La sélection de Víctor Huertas va s’accorder à merveille avec le sang Santa Coloma et la devise se fait connaître. L’homme, soucieux de préserver le sérieux de son entreprise, décide, en toute conscience, de ne pas passer le stade des novilladas sans picador afin d'éviter tout problème de pression et rester maître en sa demeure. Si bien que l’élevage devient « la » ganadería de ce type de spectacles et prend le dessus sur les autres devises ; le fer de Huertas atteignant la plus grande renommée qu’une devise du second groupe puisse connaître.


En 1981, les enfants de Víctor Huertas Vega se partagent l’élevage, la scission donnant naissance à deux nouveaux fers : Hermanos Huertas Vega et El Concejil. Le troupeau reste malgré tout uni et, à partir de 1984, Víctor Manuel Huertas Vega succède à son père à la direction de la devise principale. Il entame alors un difficile travail de rafraîchissement de sang en introduisant des bêtes de Sánchez-Arjona, Alipio Pérez-Tabernero et de son ami Adolfo Rodríguez Montesinos.
Au décès du patriarche Víctor Huertas Vega, en 1995, la ganadería est alors partagée en trois lots, un pour chacun de ses enfants : le fer historique revient à Víctor Manuel, celui d'El Concejil à María Cristina et le losange en forme de goutte de Hermanos Huertas Vega à María del Sagrario. Le partage ne se résume pas seulement au bétail puisque l’immense finca est elle aussi partitionnée ; María del Sagrario héritant d’une partie plate et dégagé située aux pieds de la sierra de Gredos. Terrain idéal pour la tienta a campo abierto, faena campera remise en pratique en 2003.


Doté d’un âge certain, María del Sagrario va déléguer à son fils Víctor Benayas Huertas la gestion de sa devise rouge et blanche. Poussé par une afición démesurée et l’illusion de sa jeunesse, Víctor s’investit pleinement dans l’aventure. Ne trahissant pas la tradition familiale des hautes études, Víctor devient ingénieur et poursuit sa carrière parallèlement à la gestion de l’élevage. Outre ces activités, il trouve le temps d’organiser quelques spectacles taurins.
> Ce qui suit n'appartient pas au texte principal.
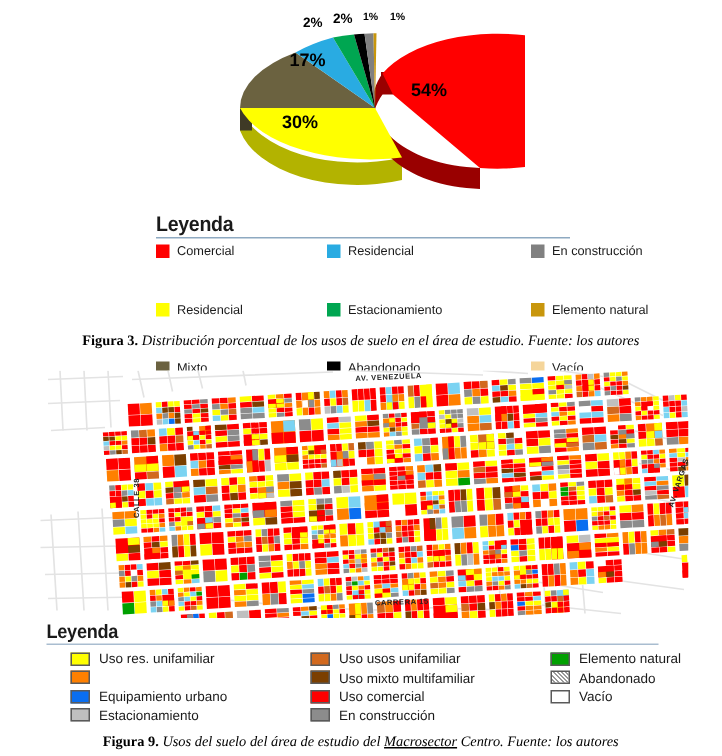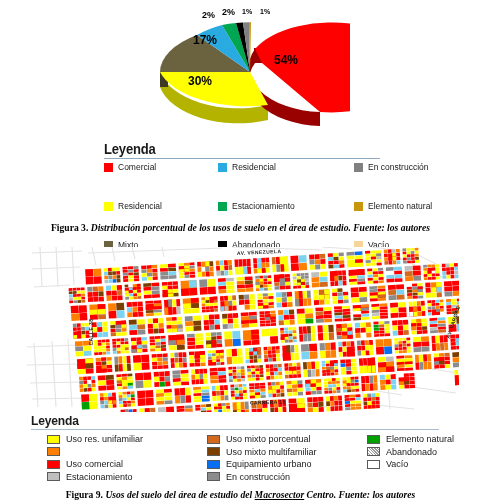"Distribución porcentual de los usos" .caption .cap-text { font-weight: bold -> none }
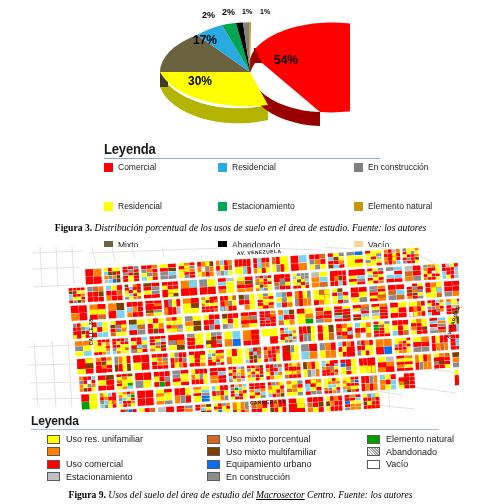"Uso mixto porcentual" span { text: mixto porcentual -> usos unifamiliar }
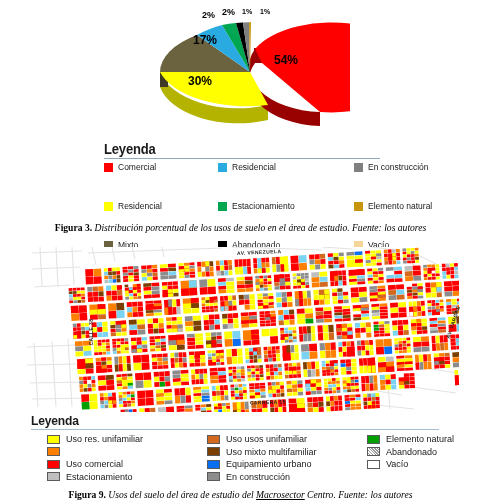"Uso comercial" div.legend-item { order: before "Equipamiento urbano" -> after "Equipamiento urbano" }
D’autres auraient put être tenté de reformuler la ganadería, mais pas Víctor. Il n’a pas eu la moindre hésitation à persévérer dans la ligne Santa Coloma et a très vite cherché à rafraîchir le sang. Après quelques essais infructueux (Sánchez-Fabrés), il achète de nombreuses bêtes de Sotillo Gutiérrez (Albaserrada-Buendía). Les résultats sont excellents et les premiers becerros confirment dans les ruedos le comportement encasté entrevu au campo. Ambitieux à juste titre, Víctor Benayas n’hésite pas à passer en novillada piquée, un cap qu’a très rarement franchi sa famille. Si le premier spectacle avec picador date de 1996, le véritable début de sa propre ganadería en spectacle formel date de 2006 à Yeles (Toledo). Depuis, il affine sa sélection et sa renommée monte doucement mais sûrement.